### Exercise objective
Please show every line in the entries below that includes the word "Underpad".
+--
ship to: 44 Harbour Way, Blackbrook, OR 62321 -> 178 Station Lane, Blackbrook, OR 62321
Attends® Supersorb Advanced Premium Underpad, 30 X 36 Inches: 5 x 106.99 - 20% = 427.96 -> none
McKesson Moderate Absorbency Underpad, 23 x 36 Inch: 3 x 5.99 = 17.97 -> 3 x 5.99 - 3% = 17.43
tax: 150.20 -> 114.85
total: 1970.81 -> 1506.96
+--
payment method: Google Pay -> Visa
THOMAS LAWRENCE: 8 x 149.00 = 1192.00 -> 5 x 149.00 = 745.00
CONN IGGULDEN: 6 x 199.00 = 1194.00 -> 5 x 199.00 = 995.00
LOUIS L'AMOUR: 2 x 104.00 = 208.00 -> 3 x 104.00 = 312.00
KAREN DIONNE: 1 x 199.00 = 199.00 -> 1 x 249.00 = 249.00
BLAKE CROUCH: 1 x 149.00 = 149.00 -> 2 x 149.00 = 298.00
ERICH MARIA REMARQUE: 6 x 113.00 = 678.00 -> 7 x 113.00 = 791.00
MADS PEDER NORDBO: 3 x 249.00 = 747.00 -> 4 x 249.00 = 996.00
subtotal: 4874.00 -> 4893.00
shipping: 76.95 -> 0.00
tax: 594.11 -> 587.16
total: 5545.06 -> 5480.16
+--
### Finished exercise
Attends® Supersorb Advanced Premium Underpad, 30 X 36 Inches: 5 x 106.99 - 20% = 427.96 -> none
McKesson Moderate Absorbency Underpad, 23 x 36 Inch: 3 x 5.99 = 17.97 -> 3 x 5.99 - 3% = 17.43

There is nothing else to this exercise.